Macro eager_replace

Source
eager_replace!() { /* proc-macro */ }
Expand description

NOTE: This should probably be moved out of sbor to its own crate.

This macro is a powerful but simple general-purpose tool to ease building declarative macros which create new types.

§Motivation and Examples

Effectively it functions as a more powerful version of paste!, whilst bringing the power of quote!’s variable substitution to declarative macros.

This approach neatly solves the following cases:

  1. Wanting paste! to output strings or work with attributes other than doc.
  2. Improves readability of long procedural macros through substitution of repeated segments.
  3. Avoiding defining internal macro_rules! to handle instances where you need to do a procedural macro repeat across two conflicting expansions .
  4. Alternatives to meta-variables such as $count, $index before they are stabilized, and alternatives to some forms of append-only recursive declarative macros.

An example of case 1:

macro_rules! impl_new_type {
    {
        $vis:vis $my_type:ident($my_inner_type:ty)
    } => {eager_replace!{
        #[sbor(as_type = [!stringify! $my_inner_type])]
        $vis struct $my_type($my_inner_type)

        // ...
    }}
}

The following is an example of case 2 and case 3, which creates a much more readable macro. This example is hard to do with a normal macro, because the iteration of the generics in #ImplGenerics and #MyType wouldn’t be compatible with the iteration over $trait. Instead, you have to work around it, for example with internal macro_rules! definitions as per this stack overflow post.

Using the !SET! functionality, we can define these token streams earlier and output them in each loop iteration. This also makes the intention of the macro writer much clearer, similar to quote! in procedural macros:

macro_rules! impl_marker_traits {
    {
        $vis:vis $type_name:ident
        // Arbitrary generics
        $(< $( $lt:tt $( : $clt:tt $(+ $dlt:tt )* )? $( = $deflt:tt)? ),+ >)?
        [
            $($trait:ident),*
            $(,)? // Optional trailing comma
        ]
    } => {eager_replace!{
        [!SET! #ImplGenerics = $(< $( $lt $( : $clt $(+ $dlt )* )? ),+ >)?]
        [!SET! #TypeGenerics = $(< $( $lt ),+ >)?]
        [!SET! #MyType = $type_name #TypeGenerics]

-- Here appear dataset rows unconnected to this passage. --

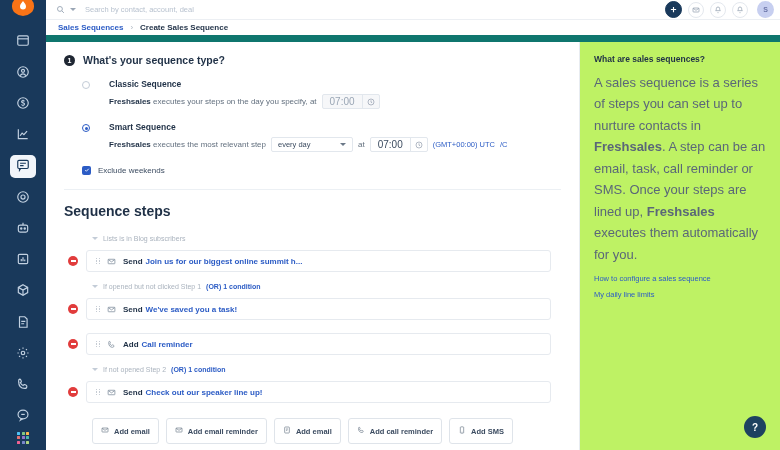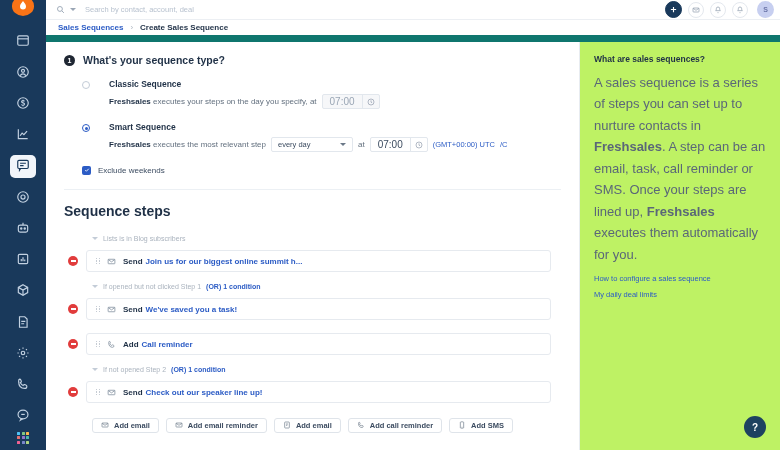--- a/index.html
+++ b/index.html
@@ -180,21 +180,21 @@
   .grip { display: grid; grid-template-columns: repeat(2, 1.4px); gap: 1.2px; opacity: .55; }
   .grip i { display: block; width: 1.4px; height: 1.4px; background: #98a3b1; }
   .step-ico { color: #7b8characters; }
   .step-ico { color: #7b8999; display: flex; }
   .step-ico svg { width: 9px; height: 9px; }
   .step-txt { font-size: 8px; color: #1f3046; font-weight: bold; }
   .step-txt em { font-style: normal; color: #2c5cc5; font-weight: bold; margin-left: 3px; }
 
   .addrow { display: flex; gap: 7px; margin: 15px 0 0 28px; flex-wrap: wrap; }
   .addbtn {
-    height: 15px; border: 1px solid #dfe4ea; border-radius: 3px; background: #fff;
+    height: 26px; border: 1px solid #dfe4ea; border-radius: 3px; background: #fff;
     display: flex; align-items: center; gap: 5px; padding: 0 8px;
     font-size: 7.5px; color: #3b4b60; font-weight: bold;
   }
   .addbtn svg { width: 8px; height: 8px; color: #6b7888; }
 
   .help-fab {
     position: absolute; right: 14px; bottom: 12px;
     width: 22px; height: 22px; border-radius: 50%;
     background: #1e4260; color: #fff;
     display: flex; align-items: center; justify-content: center;
@@ -605,19 +605,19 @@
               <span>Add SMS</span>
             </button>
           </div>
         </section>
       </div>
 
       <aside class="helper">
         <h4>What are sales sequences?</h4>
         <p><span>A sales sequence is a series of steps you can set up to nurture contacts in </span><b>Freshsales</b><span>. A step can be an email, task, call reminder or SMS. Once your steps are lined up, </span><b>Freshsales</b><span> executes them automatically for you.</span></p>
         <a>How to configure a sales sequence</a>
-        <a>My daily deal limits</a>
+        <a>My daily line limits</a>
       </aside>
     </div>
   </div>
 
   <div class="help-fab">?</div>
 </div>
 
 </body></html>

        // Output for each marker trait
        $(
            impl #ImplGenerics $trait for #MyType {}
        )*
    }}
}

An example of case 4 - a simple count function, without needing recursive macros:

macro_rules! count_idents {
    {
        $($value: ident),*
    } => {eager_replace!{
        [!SET! #index = 0]
        $(
            [!SET! #ignored = $value]
            [!SET! #index = #index + 1]
        )*
        #index
    }}
}

To quickly work this through, take count_idents!(a, b, c). As a first pass, the declarative macro expands, giving:

eager_replace!{
  [!SET! #index = 0]
  [!SET! ignored = a]
  [!SET! #index = #index + 1]
  [!SET! ignored = b]
  [!SET! #index = #index + 1]
  [!SET! ignored = c]
  [!SET! #index = #index + 1]
  #index
}

Which then evaluates by setting #index to the token stream 0 + 1 + 1 + 1, and then outputting that sum.

§Details

§Specific functions

  • [!concat! X Y " " Z (Hello World)] gives "XY Z(HelloWorld)" by concatenating each argument without spaces, and recursing inside groups. String and char literals are first unquoted. Spaces can be added with “ “.
  • [!ident! X Y "Z"] gives an ident XYZ, using the same algorithm as concat.
  • [!literal! 31 u 32] gives 31u32, using the same algorithm as concat.
  • [!raw! abc #abc [!ident! test]] outputs its contents without any nested expansion, giving abc #abc [!ident! test].
  • [!stringify! X Y " " Z] gives "X Y \" \" Z" - IMPORTANT: This uses token_stream.into_string() which is compiler-version dependent. Do not use if that is important. Instead, the output from concat should be independent of compiler version.

Note that all functions except raw resolve in a nested manner as you would expected, e.g.

[!ident! X Y [!ident! Hello World] Z] // "XYHelloWorldZ"

§Variables

You can define variables starting with # which can be used outside the set call. All of the following calls don’t return anything, but create a variable, which can be embedded later in the macro.

  • [!SET! #MyVar = ..] sets #MyVar to the given token stream.
  • [!SET:concat! #MyVar = ..] sets #MyVar to the result of applying the concat function to the token stream.
  • [!SET:ident! #MyVar = ..] sets #MyVar to the result of applying the ident function to the token stream.
  • [!SET:literal! #MyVar = ..] sets #MyVar to the result of applying the literal function to the token stream.
  • [!SET:raw! #MyVar = ..] sets #MyVar to the result of applying the raw function to the token stream.
  • [!SET:stringify! #MyVar = ..] sets #MyVar to the result of applying the stringify function to the token stream.

§Future extensions

§String case conversion

This could in future support case conversion like paste. e.g. [!snakecase! ..], [!camelcase! ..], [!uppercase! ..], [!lowercase! ..], [!capitalize! ..], [!decapitalize! ..]. Which all use the concat algorithm to combine inputs, and then apply a string function.

These can be composed to achieve things like UPPER_SNAKE_CASE or lowerCamelCase,

§Hypothetical extensions

None of these are likely additions, but in theory, this system could be made turing complete to decrease the amount you have to reach for writing your own procedural macros.

§Functions returning literals

  • Integer functions like [!sum! a b], [!mod! a b] which work on integer literal tokens.
  • Boolean conditionals like [!eq! a b], [!lt! a b], [!lte! a b] operating on literals [!contains! needle (haystack)]

§Eager expansion of macros

When eager expansion of macros returning literals from https://github.com/rust-lang/rust/issues/90765 is stabilized, things like [!expand_literal_macros! include!("my-poem.txt")] will be possible.

§Conditions and if statements

[!IF! cond { .. } !ELSE! { .. }], for example [!IF! [!eq! [!mod! $length 2] 0] { "even length" } !ELSE! { "odd length" }].

§Labels and gotos

[!LABEL:loop!] and [!GOBACKTO:loop!] would bring turing completeness - although it would need a re-architecture of the token streaming logic to support jumping backwards in the stream.